Back in April, before the summit with North Korea, President Donald Trump told reporters that the United States had been played by "like a fiddle" in the past by North Korea because it had a "different kind of leader." Trump vowed at the time that North Korea was not playing and he would not be played.
But Max Boot, an author, consultant, editorialist, lecturer and military historian claims otherwise. In an opinion piece in The Washington Post, Boot states,
Actually, Trump has been played from the start — and he’s the only one who doesn’t know it. His dealings with North Korea have been a master class in self-deception."
In a scathing commentary, Boot takes on both Trump and Kim.
"Trump agreed on the spur of the moment to meet with Kim, thereby putting the dictator of this two-bit police state on the same level as the U.S. president, without any guarantee that he would get anything in return."
Boot also fired a few salvos at Republicans in congress.
"...his groupies in Congress nominated him for a Nobel Peace Prize."
Boot also pointed to how the president began to publicly take credit for accomplishments in March related to a summit that would not even happen until June. With all of the online boasts in the months leading up to the summit, North Korea gained an advantage that allowed them to ensure the meeting would occur on their terms.
As Boot puts it,
"North Korea soon made clear it had little interest in pursuing the Libyan model of disarmament, leading Trump to temporarily call off the summit on May 24. But within little more than a week, the meeting was back on, because Trump was so transparently desperate for a foreign policy achievement."
Kim and North Korea had nothing to lose and everything to gain from a summit. Trump had everything to lose and very little to gain in the end. The president had to make the summit happen to save face.
According to Boot,
"In Singapore on June 12, Trump praised Kim to the skies ('a very talented' and 'very smart' man who 'loves his country very much') and claimed they had developed 'a very special bond.' He even agreed to unilaterally suspend U.S.-South Korea joint military exercises."

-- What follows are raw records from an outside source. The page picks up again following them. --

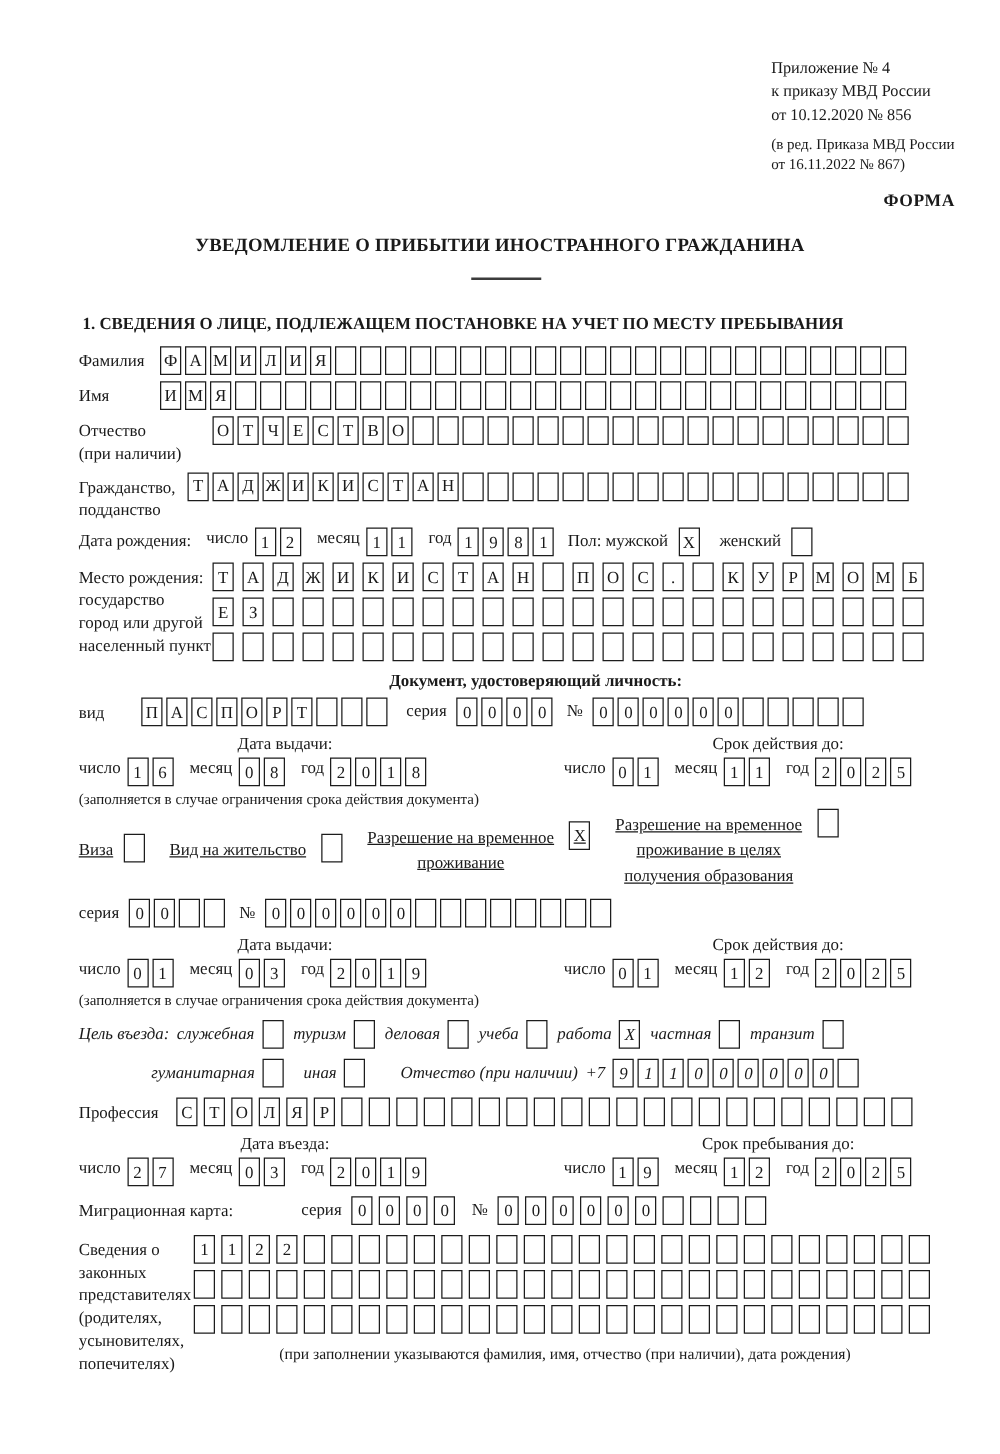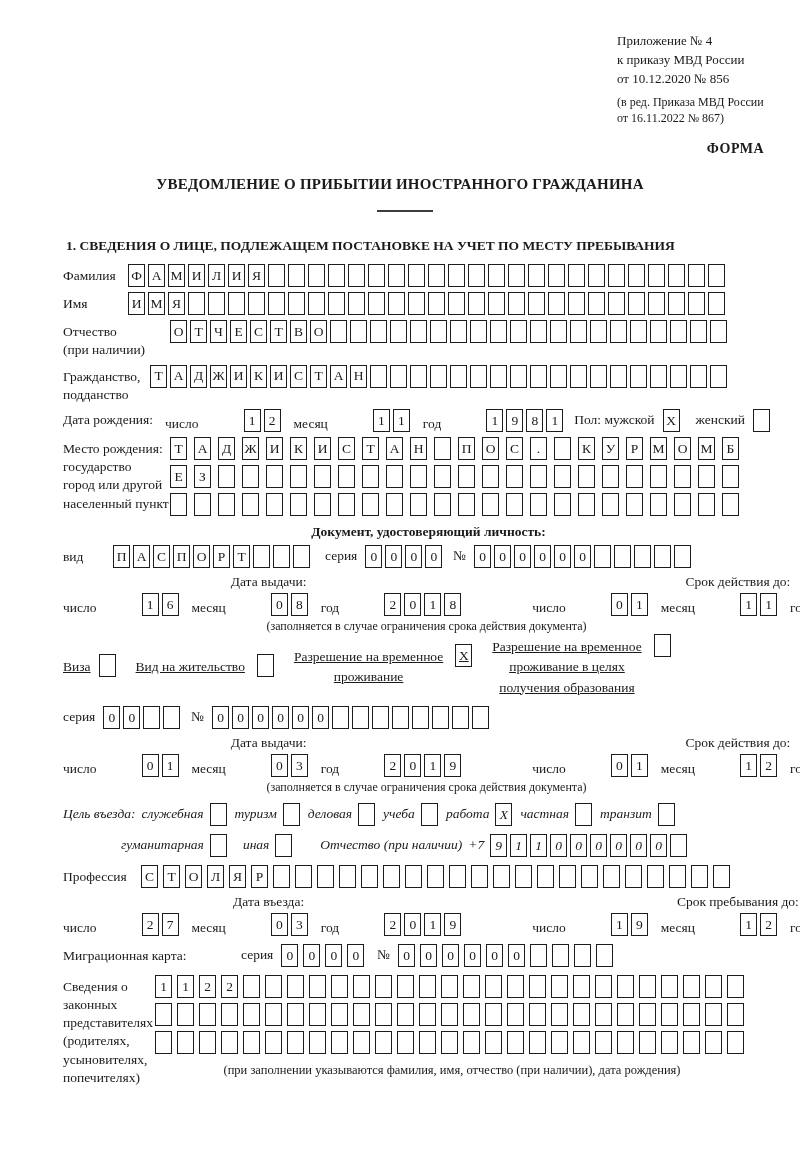--- a/index.html
+++ b/index.html
@@ -10,7 +10,7 @@
     font-family:"Liberation Serif","DejaVu Serif",serif; font-size:13.5px;
   }
   
-  .hdr { margin:32px 38px 0 617px; font-size:13px; line-height:1.45; white-space:nowrap;font-family:Liberation Serif, serif; }
+  .hdr { margin:45px 38px 0 617px; font-size:13px; line-height:1.45; white-space:nowrap;font-family:Liberation Serif, serif; }
   .hdr .small { font-size:12px; margin-top:5px; line-height:1.4; }
   .forma { text-align:right; padding-right:36px; margin-top:14px; font-weight:bold; font-size:14px; letter-spacing:.5px; }
   

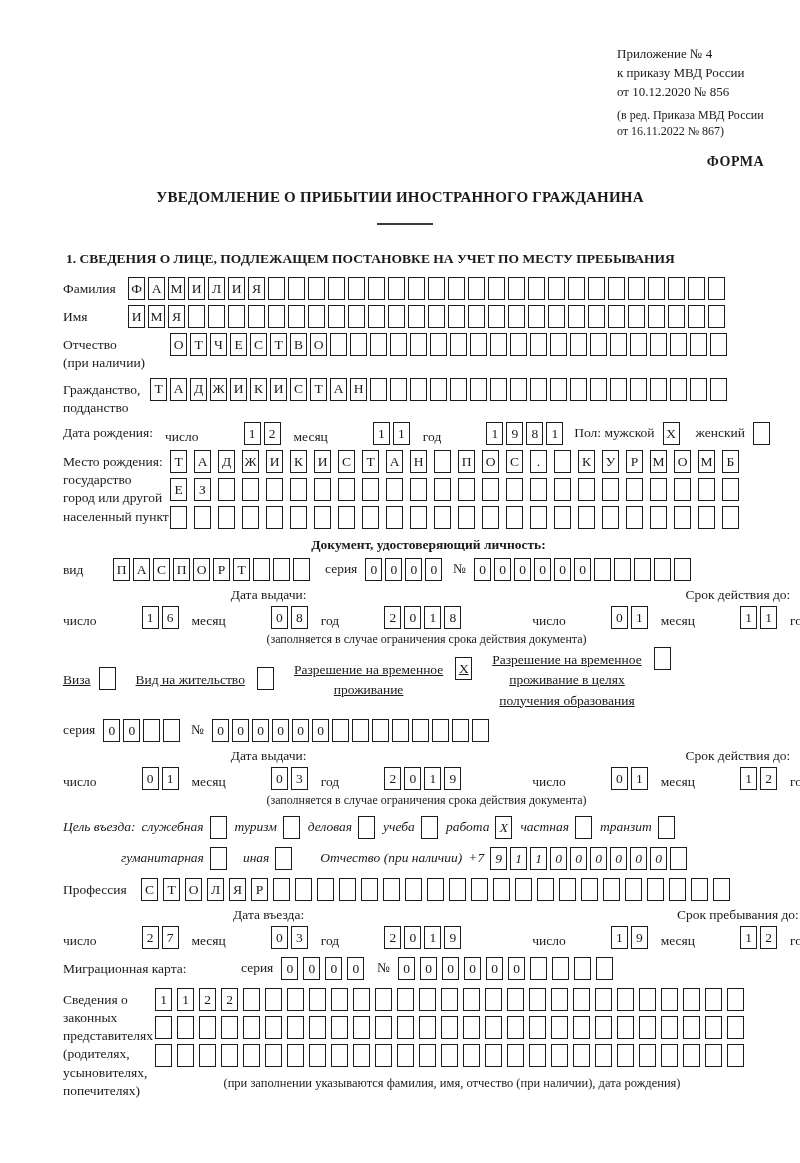--- a/index.html
+++ b/index.html
@@ -33,7 +33,7 @@
   .gap-wide .cell { margin-right:7px; }
   .gap-mid  .cell { margin-right:5px; }
   .cb { margin:0; }
-  .dg { display:flex; align-items:flex-end; margin-right:10px; flex:0 0 auto;gap:40px; }
+  .dg { display:flex; align-items:flex-start; margin-right:10px; flex:0 0 auto; }
   .dg .lbl { margin-right:5px; }
   .inlbl { flex:0 0 auto; padding-top:3px; }
   .sechead-center { text-align:center; font-weight:bold; font-size:13.5px; margin-top:8px; }

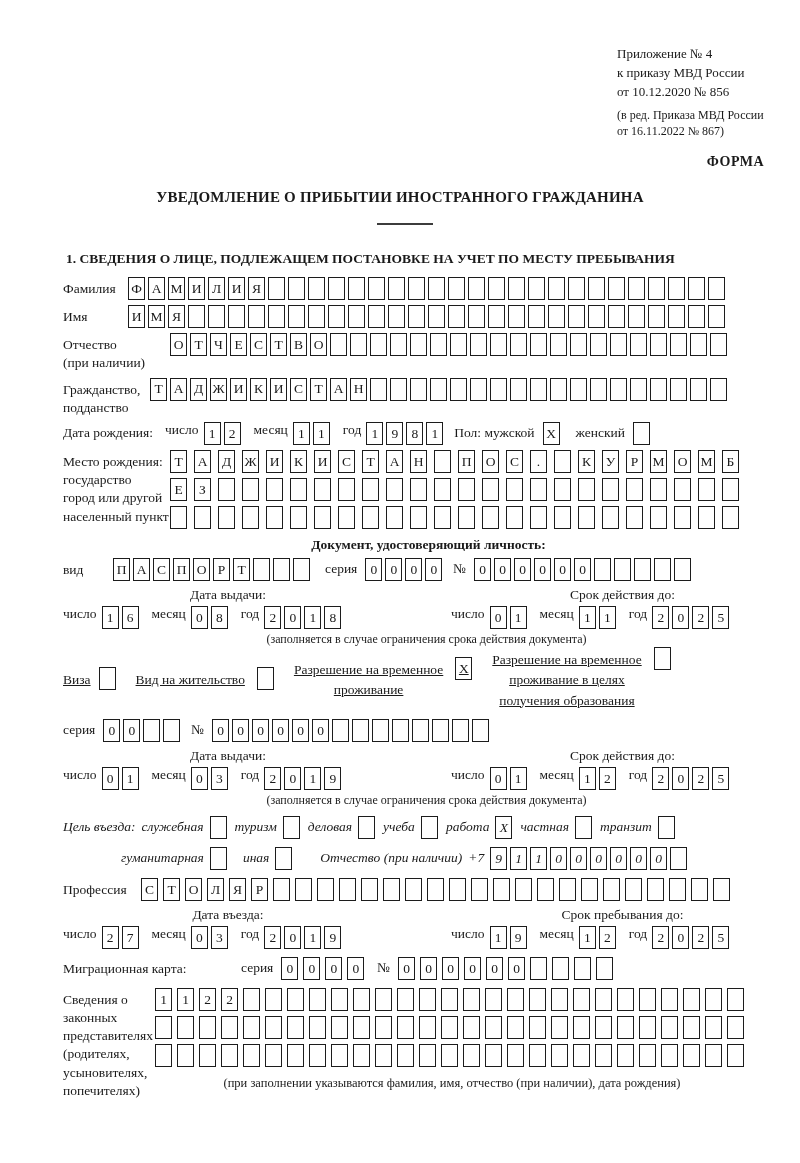--- a/index.html
+++ b/index.html
@@ -42,7 +42,7 @@
   .col-r { flex:1 1 auto; padding-left:58px; }
   .col-head { text-align:center; margin-bottom:3px; }
   .daterow { display:flex; align-items:center; }
-  .note { font-size:12px; text-align:center; margin-top:3px; padding-right:4px; }
+  .note { font-size:12px; text-align:left; margin-top:3px; padding-right:4px; }
   .intro { margin-top:8px; line-height:1.5; }
   .opts { display:flex; align-items:center; margin-top:0;text-decoration:underline; }
   .opt { display:flex; align-items:flex-start; flex:0 0 auto; }

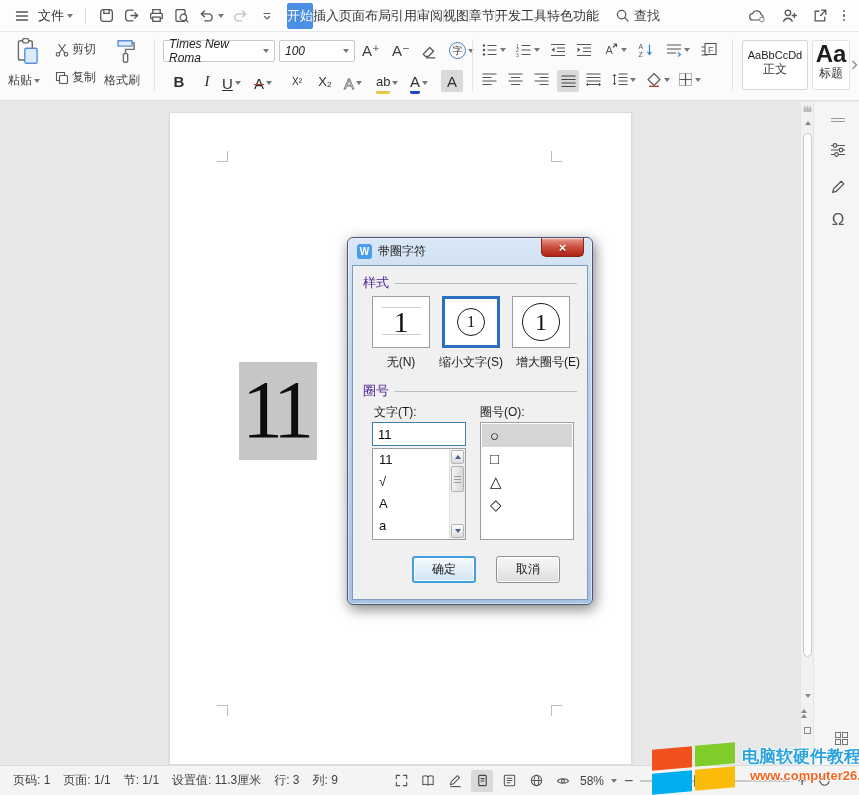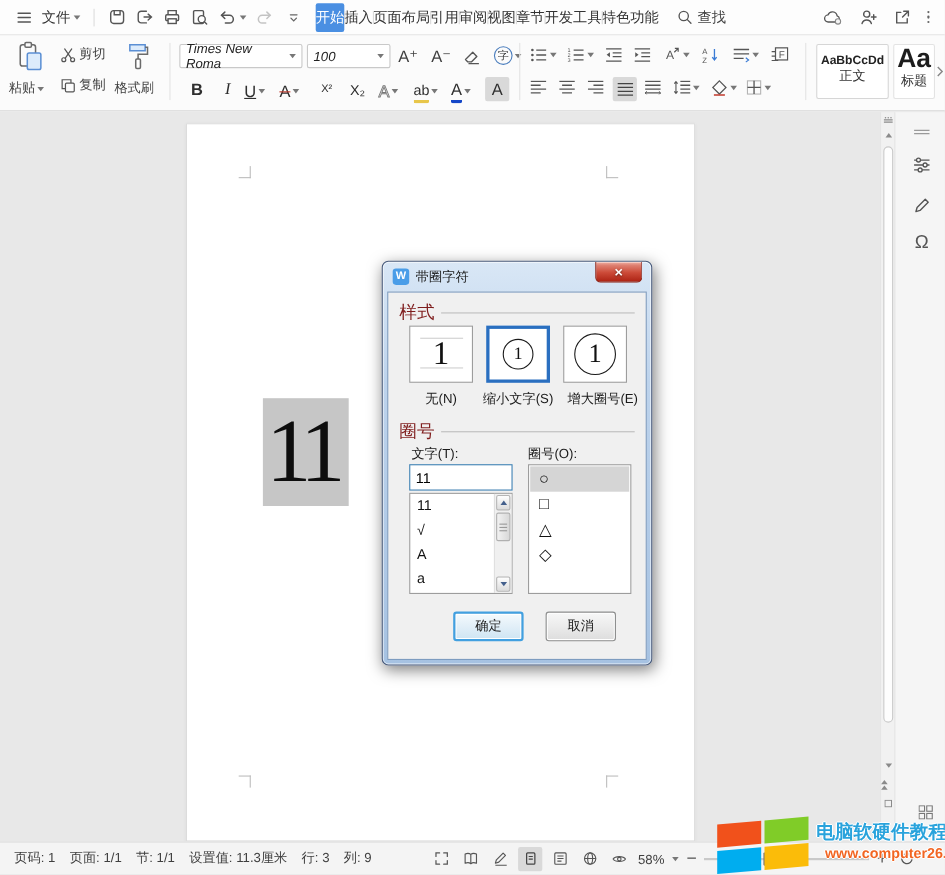--- a/index.html
+++ b/index.html
@@ -35,7 +35,7 @@
 select,.fakesel { border:1px solid #c9c9c9; background:#fff; border-radius:2px; height:22px; font-size:12px; }
 .fakesel { display:flex; align-items:center; justify-content:space-between; padding:0 5px; color:#222;font-style:italic; }
 .style-card { position:absolute; width:66px; height:50px; background:#fff; border:1px solid #d6d6d6; border-radius:2px; text-align:center; cursor:pointer; }
-.style-card .prev { font-size:11px; color:#222; margin-top:8px;font-weight:bold; }
+.style-card .prev { font-size:11px; color:#222; margin-top:8px; }
 .style-card .prev.big { font-size:24px; font-weight:bold; line-height:22px; margin-top:2px; color:#1d1d1d; }
 .style-card .nm { font-size:12px; color:#333; }
 

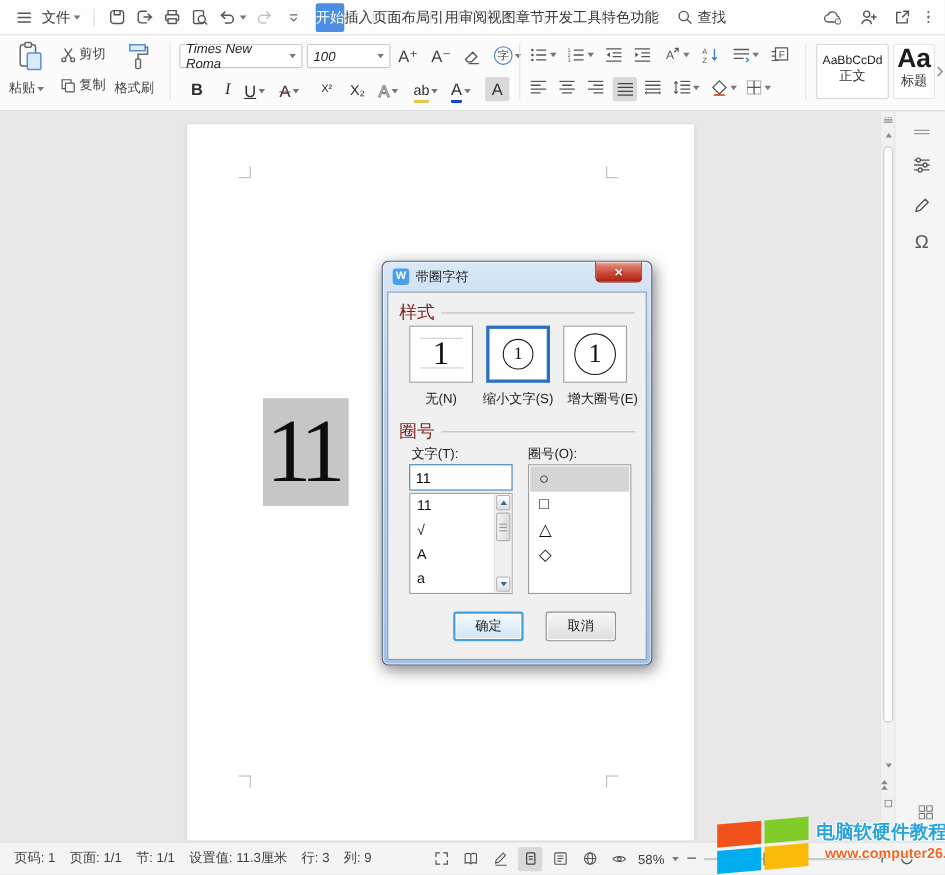--- a/index.html
+++ b/index.html
@@ -67,7 +67,7 @@
 .dlg-title { margin-left:6px; font-size:12px; color:#1a1a1a; }
 .dlg-close { position:absolute; top:0; right:8px; width:43px; height:19px; border:1px solid #8e2418; border-top:none; border-radius:0 0 5px 5px; background:linear-gradient(180deg,#f0b4a8 0%,#de8071 18%,#cc4a38 55%,#ad2314 100%); color:#fff; display:flex; align-items:center; justify-content:center; font-size:13px; font-weight:bold; text-shadow:0 1px 2px rgba(0,0,0,.5); cursor:pointer; box-shadow:inset 0 1px 0 rgba(255,255,255,.4); }
 .dlg-body { position:absolute; left:4px; right:4px; top:27px; bottom:4px; background:#f0f0f0; border:1px solid #7d9cc0; }
-.grp-lbl { position:absolute; display:flex; align-items:center; font-size:16px; color:#7f1d1d;text-align:right; }
+.grp-lbl { position:absolute; display:flex; align-items:center; font-size:13px; color:#4c1d95;text-align:right; }
 .grp-lbl::after { content:""; height:1px; background:#bdbdbd; flex:1; margin-left:6px; }
 .style-opt-box { position:absolute; width:58px; height:52px; background:#fff; border:1px solid #9d9d9d; display:flex; align-items:center; justify-content:center; cursor:pointer; }
 .style-opt-box.selected { border:3px solid #2a6fc0; }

And in return, Kim gave . . . essentially nothing. No accounting of North Korea’s nuclear program, no agreement for international inspections, no schedule for dismantlement. Nothing beyond an easily reversible halt to nuclear and missile tests and the same empty promise to 'work toward complete denuclearization of the Korean Peninsula' that the Kim family has been making since the 1990s."
Trump still praised his own efforts as a huge win however.
"Trump nevertheless," wrote Boot, "tweeted, 'There is no longer a Nuclear Threat from North Korea' — a proclamation that will rank with Neville Chamberlain’s boast that his 1938 Munich meeting with Adolf Hitler delivered 'peace for our time.' At least Chamberlain had the good grace not to salute any SS generals. Trump, by contrast, was caught saluting a North Korean general."
"In the month since the Swindle in Singapore, it has become obvious that Kim is arming rather than disarming. On June 29, NBC News reported that, according to U.S. intelligence officials, North Korea was increasing production of fuel for nuclear weapons and working to conceal its activities from the United States."
Boot concluded his assessment of the president's greatest foreign relations achievement —after Trump's political actions soured relationships with United States allies like France, Germany and Canada— by stating,
Kim has played Trump like a Stradivarius. He has gotten everything he wanted — sanctions relaxation, international legitimation — without giving up anything in return."Vladimir Putin must be licking his chops. If Trump was fleeced so thoroughly by a tyro tyrant whom he was denouncing as recently as the beginning of this year, imagine how much he will give up to a veteran despot for whom he has had nothing but praise."
The president is scheduled to meet the Russian president in a closed door private meeting in Helsinki, Finland, July 16.